Trotz des Endes der Feindseligkeiten war es der Konflikt, der im Mittelpunkt des algerischen Kinos der 1960er Jahre blieb. Der erste algerische Spielfilm, Une si jeune paix (Jacques Charby, 1965), ist eines der stärksten Beispiele dafür. Ein Film, in dem die Realität in Gestalt des Sohnes des Filmemachers Einzug hält, der seine eigene Rolle spielt, während er von den französischen Paras der OAS gefoltert und verstümmelt wurde. Im Jahr darauf sorgte der Film La Bataille d'Alger, eine italienisch-algerische Koproduktion von Gillo Pontecorvo, für internationale Schlagzeilen, als er in Venedig den Goldenen Löwen gewann - sehr zum Leidwesen der Franzosen vor Ort. Dasselbe galt 1975 für Mohamed Lakhdar-Haminas Chronique des années de braise, ein Drama, das die 15 Jahre vor dem Ausbruch des Algerienkriegs schildert. Ein grandioses historisches Fresko, das bei den Filmfestspielen in Cannes mit der Goldenen Palme ausgezeichnet wurde, obwohl es Todesdrohungen gegen den algerischen Filmemacher gab. Drei wichtige Filme, die die Geschichte eines algerischen Kinos voller Potenzial einleiteten, nachdem es gerade - über den Film Z des Regisseurs Costa-Gavras - mit dem Oscar für den besten ausländischen Film 1970 ausgezeichnet worden war.
In den folgenden Jahrzehnten wurde das nationale Kino vielfältiger, blieb aber dennoch tief von seiner Vergangenheit und Gegenwart geprägt. Junge Filmemacher und Dokumentarfilmer treten in die Fußstapfen der ersten Generation von Regisseuren und werden regelmäßig auf internationalen Festivals ausgezeichnet. Brahim Tsakis Les Enfants du vent (1981) erhielt den Kritikerpreis bei den Filmfestspielen von Venedig, während die Filmemacherin Djamila Sahraoui sich mit ihren Dokumentarfilmen La Moitié du ciel d'Allah (1995), den Spielfilmen Barakat ! (2006) und Yema (2012). La Place (2011), das erste algerische Musical unter der Regie von Dahmane Ouzid, erhielt mehrere internationale Preise sowie den Prix René Vautier in Montpellier, der von Costa-Gavras verliehen wurde. Eine schöne Schleife, wenn man bedenkt, welches Erbe diese beiden Regisseure für das algerische Kino darstellen.

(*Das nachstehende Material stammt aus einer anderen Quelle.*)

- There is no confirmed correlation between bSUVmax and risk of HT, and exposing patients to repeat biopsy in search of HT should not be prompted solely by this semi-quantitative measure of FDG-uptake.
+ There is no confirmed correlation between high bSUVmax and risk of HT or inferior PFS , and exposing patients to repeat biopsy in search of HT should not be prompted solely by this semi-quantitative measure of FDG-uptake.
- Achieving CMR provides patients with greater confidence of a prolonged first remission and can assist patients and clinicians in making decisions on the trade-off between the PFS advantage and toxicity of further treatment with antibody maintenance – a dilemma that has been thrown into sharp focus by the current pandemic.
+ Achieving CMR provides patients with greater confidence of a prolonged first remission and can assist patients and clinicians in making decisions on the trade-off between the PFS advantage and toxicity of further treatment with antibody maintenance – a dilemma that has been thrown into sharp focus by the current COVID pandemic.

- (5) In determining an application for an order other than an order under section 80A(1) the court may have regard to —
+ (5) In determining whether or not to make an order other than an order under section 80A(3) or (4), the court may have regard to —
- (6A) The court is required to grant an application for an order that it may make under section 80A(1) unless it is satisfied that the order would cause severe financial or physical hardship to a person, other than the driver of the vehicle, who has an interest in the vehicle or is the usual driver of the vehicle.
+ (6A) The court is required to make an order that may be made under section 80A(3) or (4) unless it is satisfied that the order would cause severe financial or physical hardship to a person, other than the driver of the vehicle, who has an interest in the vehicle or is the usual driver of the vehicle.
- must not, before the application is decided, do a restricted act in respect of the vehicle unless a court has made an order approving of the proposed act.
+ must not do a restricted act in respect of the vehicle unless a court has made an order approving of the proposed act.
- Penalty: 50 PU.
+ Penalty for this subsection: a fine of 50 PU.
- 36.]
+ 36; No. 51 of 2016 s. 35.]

Heute ist das algerische Kino bedroht. Die Auflösung des Organs zur Finanzierung von Kunst, Technik und Filmindustrie stellt nach Meinung einiger eine regelrechte Tötung der siebten Kunst in Algerien dar, während der Bestand an Kinosälen von Tag zu Tag schrumpft. In einem Land, in dem es 1962 noch über 400 Leinwände gab, sind es heute nur noch etwa 20. Die internationalen Dreharbeiten, die im letzten Jahrhundert regelmäßig stattfanden (Antonioni, Bertolucci und Franklin J. Schaffner, der Regisseur von Patton, stellten ihre Kameras in Algerien auf), lassen sich heute an den Fingern einer Hand abzählen. Dennoch setzen Filmemacherinnen wie Mounia Meddour(Papicha, 2019) oder Sofia Djama(Les Bienheureux, 2017) ihr Schaffen trotz aller Widrigkeiten fort. Denn das algerische Kino ist das Ergebnis einer Geschichte voller Kämpfe und bleibt auch heute noch ein starkes Ausdrucksmittel mit einer einzigartigen DNA.